Posted on : Apr 14 2009
Posted under dance |

3 People have left comments on this post

Apr 15, 2009 - 02:04:25
Ann Daly said:

I am so gratified that there are scholars like yourself continuing the inquiry!

But I feel compelled to point out that you misunderstand the point of the analyses (Daly, Foster, et al) that you describe. The critique was not about individual dancers, it was about the impact of ballet as a representational system, as a bearer of culture.

It’s not a matter of respecting or disrespecting ballet! I still treasure Balanchine ballets as the best I’ve ever seen. It doesn’t mean that their representational systems are not patriarchal or that I can’t have a variety of responses to them. Again, the inquiry is deeper. It’s not bad/good, either/or. We need less of that simplistic thinking and more rigorous questioning. For example, why is 40-something-year-old Valerie Bertinelli on the cover of People magazine in a bikini? What does that say about the cultural moment?

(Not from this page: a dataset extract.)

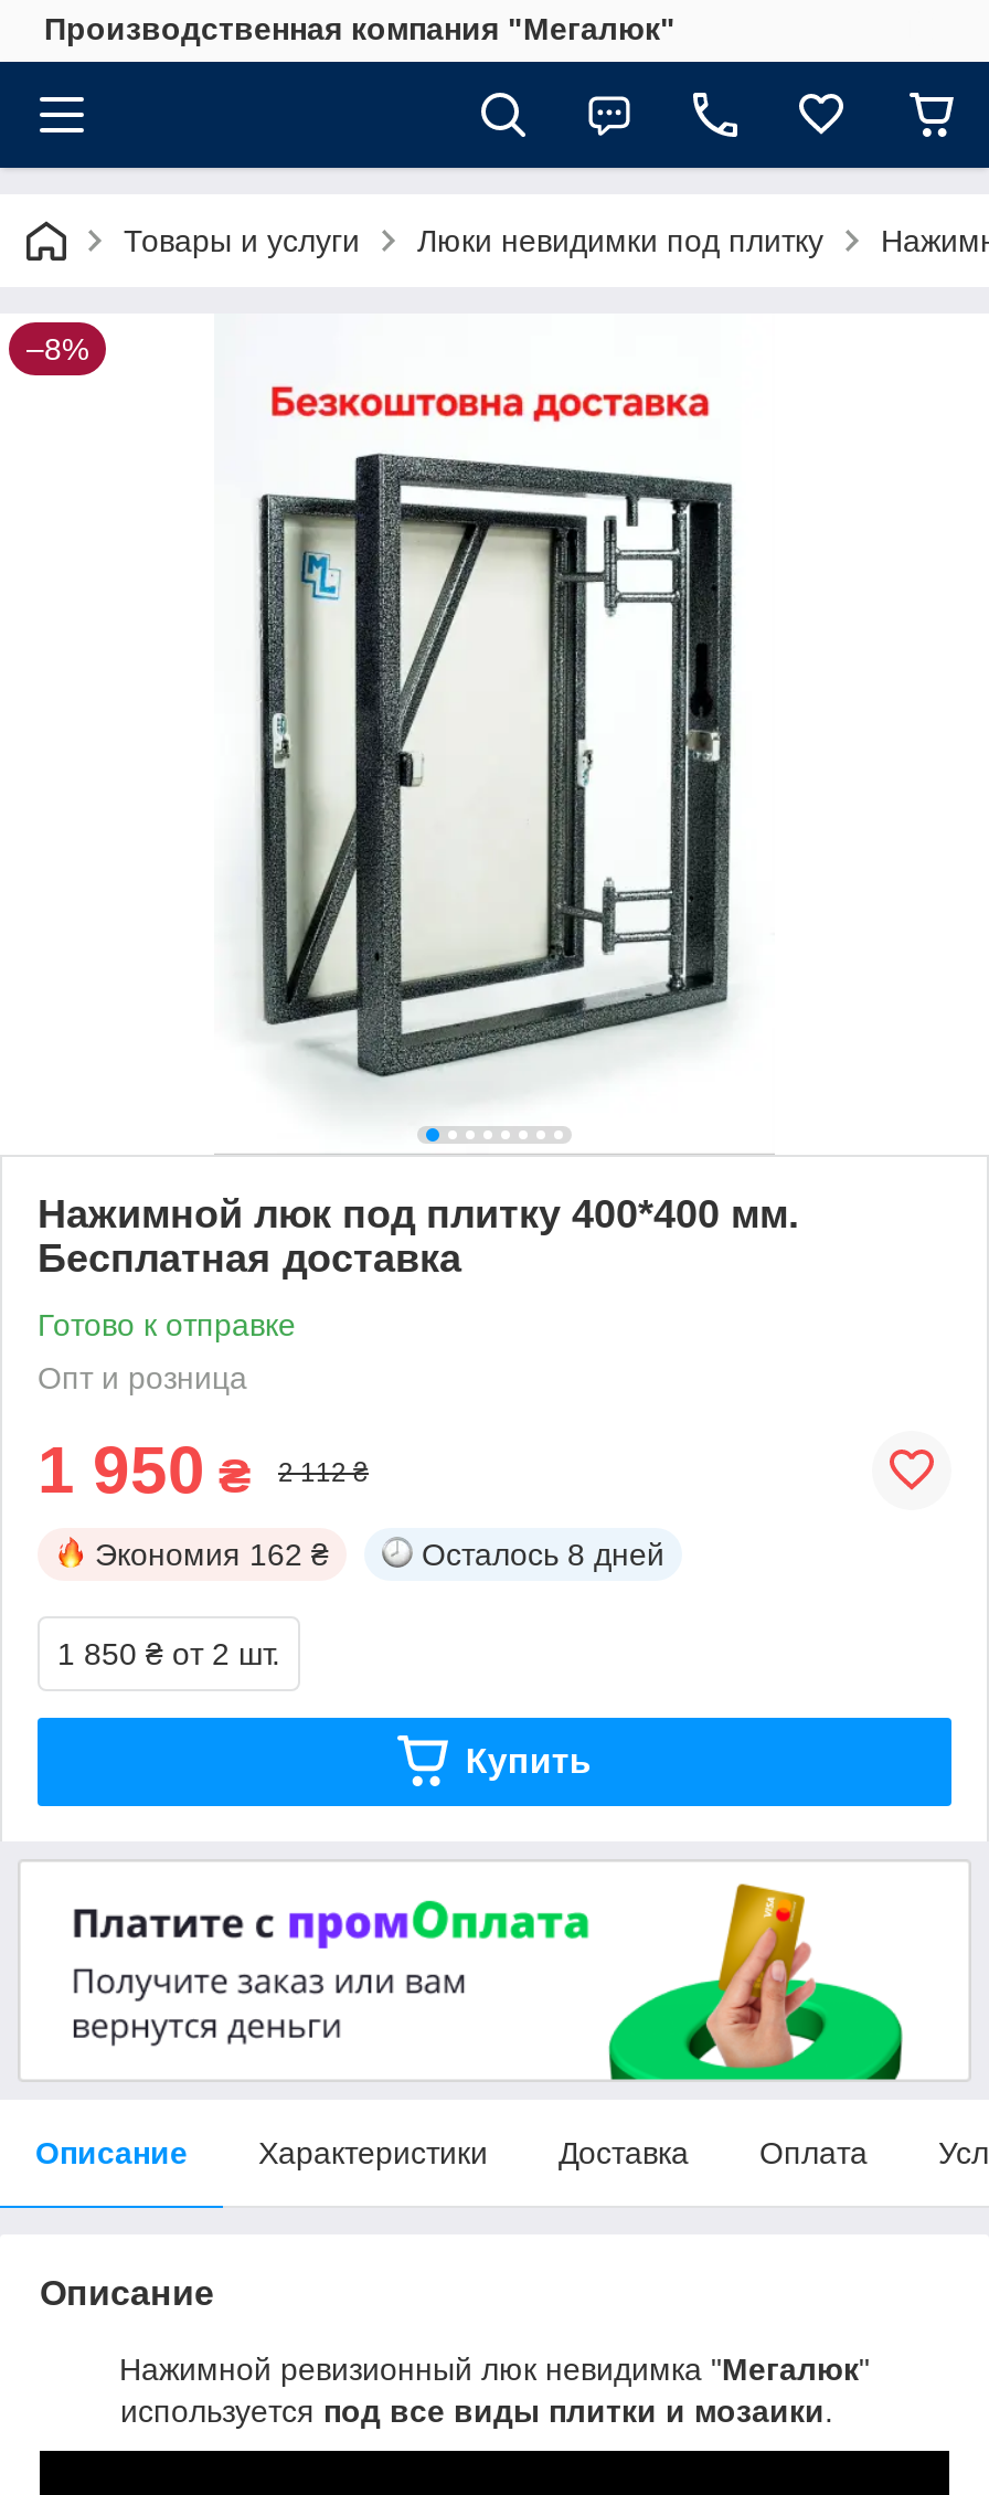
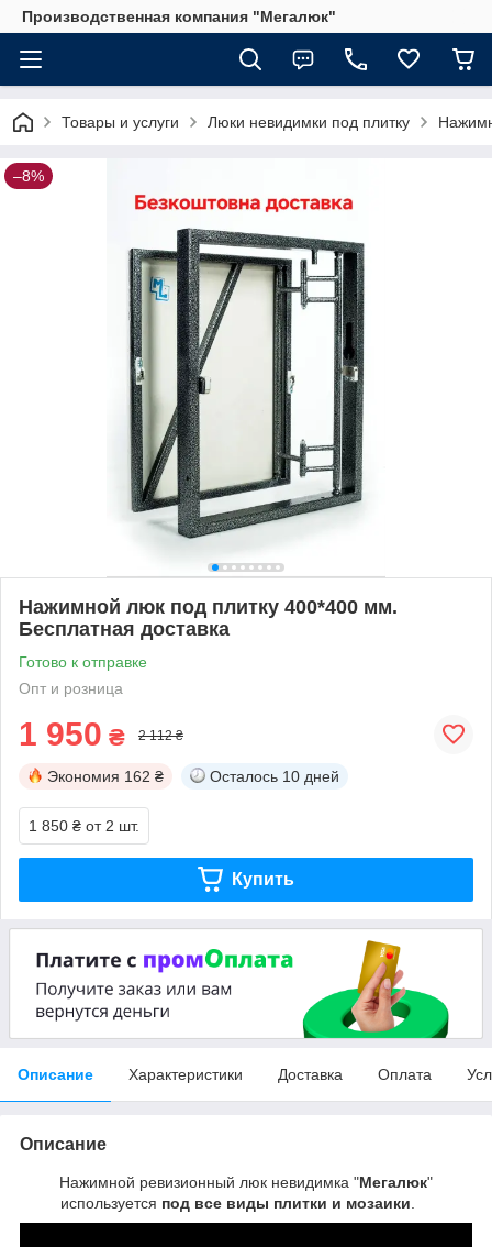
[422,1536,664,1572] Осталось 8 дней -> [210,767,339,785] Осталось 10 дней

It is *precisely* the complexity of situation (eg, why does beauty systematically require women to take on a certain body image?) that makes it worth studying!

Best of luck,
Ann Daly

Apr 15, 2009 - 02:04:29
Heather said:

What a terrific speech! I loved reading it. I bet it was hard for you to stop at three minutes. I’m sure there is a lot more you wanted to say on that topic. I think you already have a good title but I won’t be surprised if it changes before you give the speech. Great work as usual.

Mom

Apr 17, 2009 - 04:04:32
catherine said:

I share the already-posted admiration and can only add ‘if you love what you do, then do what you love.’ (loose translation of another French proverb!)